**Preparing the Data:**

In [2]:
#For google drive users uncomment the below code
# from google.colab import drive
# drive.mount('/content/drive')

Mounted at /content/drive


In [1]:
import pandas as pd
# file_path = '/content/drive/My Drive/Data analyst Data.csv' #for drive
file_path = 'Data analyst Data.csv'
df = pd.read_csv(file_path)

In [None]:
column_names = df.columns
print("Column Names:")
for column_name in column_names:
    print(column_name)

In [3]:
# Imports
import re
import matplotlib.pyplot as plt
import seaborn as sns

**The Basic Questions:**

In [None]:
#Q1. How many unique students are included in the dataset?
unique_students = df['First Name'].nunique()
print("Number of unique students:", unique_students)


In [None]:
#Q2. What is the average GPA of the students?
average_gpa = df['CGPA'].mean()
print("Average GPA of students:", average_gpa)

In [None]:
#Q3. What is the distribution of students across different graduation years?
graduation_year_distribution = df['Year of Graduation'].value_counts()
print("Distribution of students by graduation year:")
print(graduation_year_distribution)

In [None]:
#Q4. What is the distribution of students' experience with Python programming?
python_experience_distribution = df['Experience with python (Months)'].value_counts()
print("Distribution of students by Python programming experience:")
print(python_experience_distribution)

In [None]:
#Q5. What is the average family income of students?
def extract_income(value):
    income_values = [int(val) for val in re.findall(r'\d+', value)]
    return income_values[0] if 'Lakh+' in value else sum(income_values) / len(income_values)
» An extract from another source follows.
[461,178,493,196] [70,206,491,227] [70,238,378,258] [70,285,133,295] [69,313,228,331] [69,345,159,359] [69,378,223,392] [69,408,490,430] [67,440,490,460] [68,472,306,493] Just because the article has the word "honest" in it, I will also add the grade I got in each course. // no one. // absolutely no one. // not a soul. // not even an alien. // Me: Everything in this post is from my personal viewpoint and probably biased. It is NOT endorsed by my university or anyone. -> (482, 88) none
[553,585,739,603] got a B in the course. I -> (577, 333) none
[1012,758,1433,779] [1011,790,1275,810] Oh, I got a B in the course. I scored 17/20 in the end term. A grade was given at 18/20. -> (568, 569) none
df['Family Income'] = df['Family Income'].apply(extract_income)
average_family_income = df['Family Income'].mean()
print("Average family income of students:", average_family_income, "Lakh")

In [None]:
#Q6. How does the GPA vary among different colleges? (Top 5 results)
gpa_by_college = df.groupby('College Name')['CGPA'].mean().sort_values(ascending=False)
print("Colleges with the highest average GPA:")
print(gpa_by_college.head(5))

In [None]:
#Q7. Are there any outliers in the attending status and quantity (number of courses completed) attributes?
df['Attending_Num'] = df['Attendee Status'].map({'Attending': 1, 'NAN': 0})

plt.figure(figsize=(10, 5))
plt.subplot(1, 2, 1)
sns.countplot(data=df, x='Attending_Num')
plt.title('Attending Status')
plt.xticks([0, 1], ['NAN', 'Attending'])

plt.subplot(1, 2, 2)
sns.boxplot(data=df, y='Quantity')
plt.title('Quantity (Number of Courses Completed)')

outliers_detected_quantity = any(df['Quantity'] < 0.96) or any(df['Quantity'] > 1.04)
outliers_detected_attending = any(df['Attending_Num'] < 0) or any(df['Attending_Num'] > 1)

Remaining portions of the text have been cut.